Par qui et comment cela a-t-il été découvert ?

Il y a une vingtaine d’années, le chercheur espagnol Francisco Mojica étudie une espèce de bactérie capable de s’adapter à des milieux très salés (Haloferax mediterranei). Lors de ses recherches, il découvre que l’ADN de ces bactéries présente une série d’éléments ou bases azotées qui se répètent à intervalles réguliers. Il leur donne le nom de « répétitions palindromiques courtes groupées et régulièrement espacées », dont le sigle anglais est CRISPR (1). Ces séquences ont été observées dans le génome de beaucoup d’autres bactéries et de divers micro-organismes.

Peu après, il a été découvert que les morceaux d’ADN qui se trouvent entre ces séquences CRISPR, nommés « espaceurs », proviennent de virus qui avaient infecté la bactérie et s’étaient intégrés à son ADN (2). Ces informations servent ensuite « d’aide-mémoire » à la bactérie en vue d’une nouvelle infection par le même virus. De la même manière, notre système immunitaire dispose d’une sorte de « mémoire immunitaire » des infections dont il a souffert par le passé. Ainsi, les bactéries obtiennent une sorte d’immunité acquise, à l’image de ce qui se passe dans le système immunitaire humain avec la formation d’anticorps (3).

Comment fonctionne ce système chez les bactéries ?

À côté de ces séquences CRISPR et de leurs espaceurs, il existe dans l’ADN de ces bactéries des gènes appelés Cas (de l’anglais CRISPR associated genes) qui codent pour des protéines nucléases capables de dégrader les acides nucléiques (4).

Globalement, ce « système immunitaire bactérien » fonctionne de manière à ce que lorsqu’un virus infecte une bactérie, les protéines Cas le détectent et lui retirent une partie de son matériel génétique pour l’introduire dans l’ADN de la bactérie, d’où l’apparition des espaceurs évoqués précédemment. Les informations contenues dans ces espaceurs sont ensuite copiées dans des molécules appelées « guides » qui se déplacent librement à l’intérieur de la bactérie. À partir de ce moment-là, la bactérie est « immunisée ».

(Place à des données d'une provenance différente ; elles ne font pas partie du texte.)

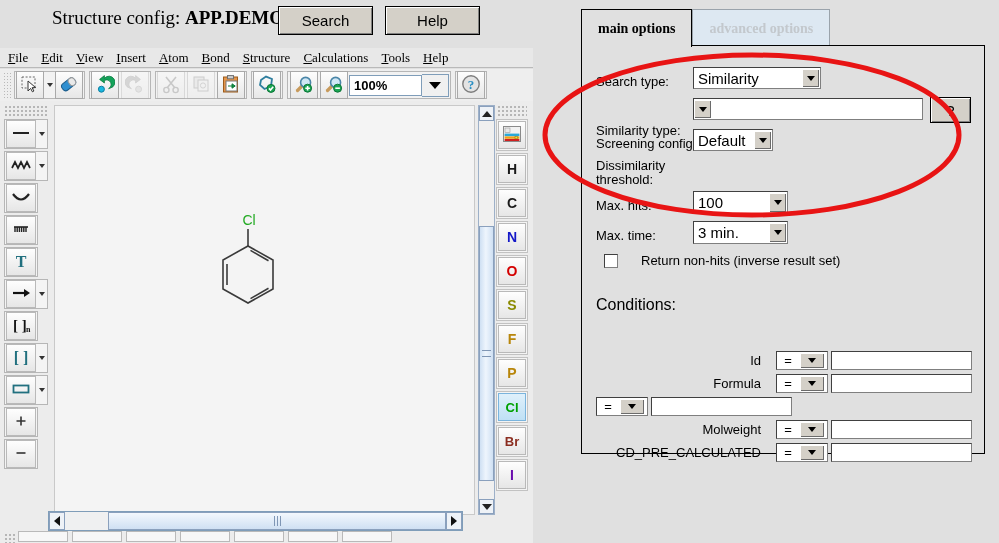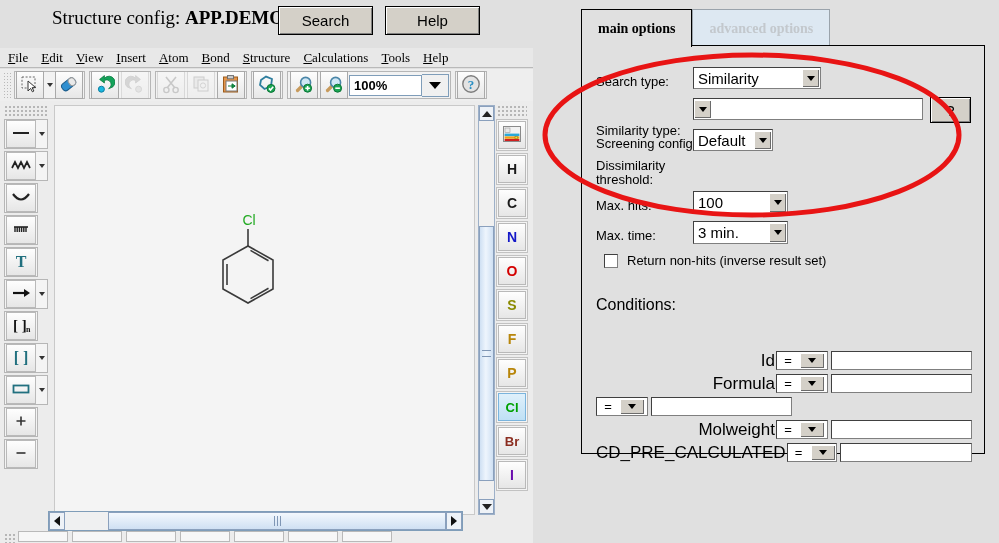--- a/index.html
+++ b/index.html
@@ -147,7 +147,7 @@
 
   #nonhits-row{position:absolute;left:22px;top:207px;display:flex;align-items:center;}
   #nonhits-check{width:14px;height:14px;background:#fff;border:1px solid #7f7f7f;border-top-color:#404040;border-left-color:#404040;box-sizing:border-box;}
-  #nonhits-label{margin-left:9px;font-size:13px;}
+  #nonhits-label{margin-left:23px;font-size:13px;}
 
   #conditions-label{position:absolute;left:14px;top:250px;font-size:16px;}
 

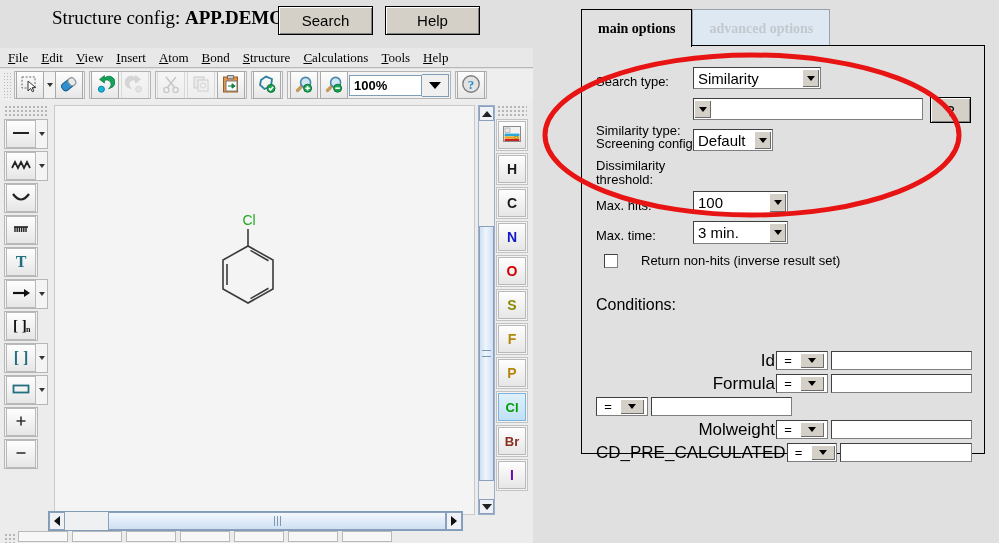--- a/index.html
+++ b/index.html
@@ -153,7 +153,7 @@
 
   #conditions-table{position:absolute;left:14px;top:305px;right:12px;}
   .crow{display:flex;align-items:center;height:19px;margin-bottom:4px;}
-  .cname{flex:1;text-align:right;font-size:17px;white-space:nowrap;padding-right:1px;}
+  .cname{flex:1;text-align:right;font-size:13px;white-space:nowrap;padding-right:15px;}
   .cop{width:52px;height:19px;background:#fff;border:1px solid #7f7f7f;border-top-color:#404040;border-left-color:#404040;
        box-sizing:border-box;display:flex;align-items:center;font-size:13px;}
   .cop .opv{width:22px;text-align:center;}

Si le même virus infecte à nouveau la bactérie, il sera reconnu par les molécules guides, qui, à leur tour « avertiront » les protéines Cas pour dégrader le virus envahisseur et éliminer l’infection. C’est pour cette raison que cet ensemble immunitaire porte le nom de CRISPR-Cas (5).

Ce fonctionnement est très similaire à celui mis en place par notre système immunitaire. Quand les anticorps reconnaissent un antigène, ils provoquent l’activation des cellules immunitaires, telles que les macrophages (cf. article « les anticorps et leur rôle dans la réponse immunitaire » https://www.monsystemeimmunitaire.fr/les-anticorps-et-leur-role-dans-la-reponse-immunitaire/).

Autres fonctions de l’ensemble CRISPR-Cas

Le système CRISPR-Cas peut également protéger toute la colonie bactérienne. Ainsi, lorsqu’une bactérie est infectée et qu’elle ne parvient pas à éliminer le virus, le système tue cette bactérie pour éviter la dissémination du virus dans les autres bactéries qui forment la colonie.

Dans les cas où la colonie bactérienne ne trouve pas de nutriments, le système CRISPR-Cas participe à la formation de spores qui permettront à la colonie de survivre jusqu’à ce que les conditions s’améliorent.

On a également observé que le système CRISPR-Cas aide certaines bactéries pathogènes comme Francisella novicida à ne pas être identifiées par le système immunitaire de l’hôte qu’elles vont infecter, ce qui augmente leur pathogénicité (5).

Pour conclure, cette découverte souligne l’importance du système immunitaire chez les êtres vivants, même les plus petits. Elle a valu à Francis Mojica de figurer parmi les personnes nommées pour recevoir le prix Nobel en 2017.

Bibliographie :

  • Sur Wikipedia [en ligne]. Disponible sur [https://fr.wikipedia.org/wiki/Clustered_Regularly_Interspaced_Short_Palindromic_Repeats]
  • Mojica, F.J, Díez-Villaseñor, C. García-Martínez, J. Soria, E. Intervening sequences of regularly spaced prokaryotic repeats derive from foreign genetic elements. J Mol Evol 2005. 60(2):174-182.
  • Barrangou R., et al. CRISPR provides acquired resistances against viruses in prokaryotes. Science 2007. 315(5819):1709-1712.
  • Jansen, R. Embden J.D., Gaastra W. Schouls, L.M. Identification of genes that are associated with DNA repeats in prokaryotes. Mol Microbiol 2002. 43(6):1565-1575.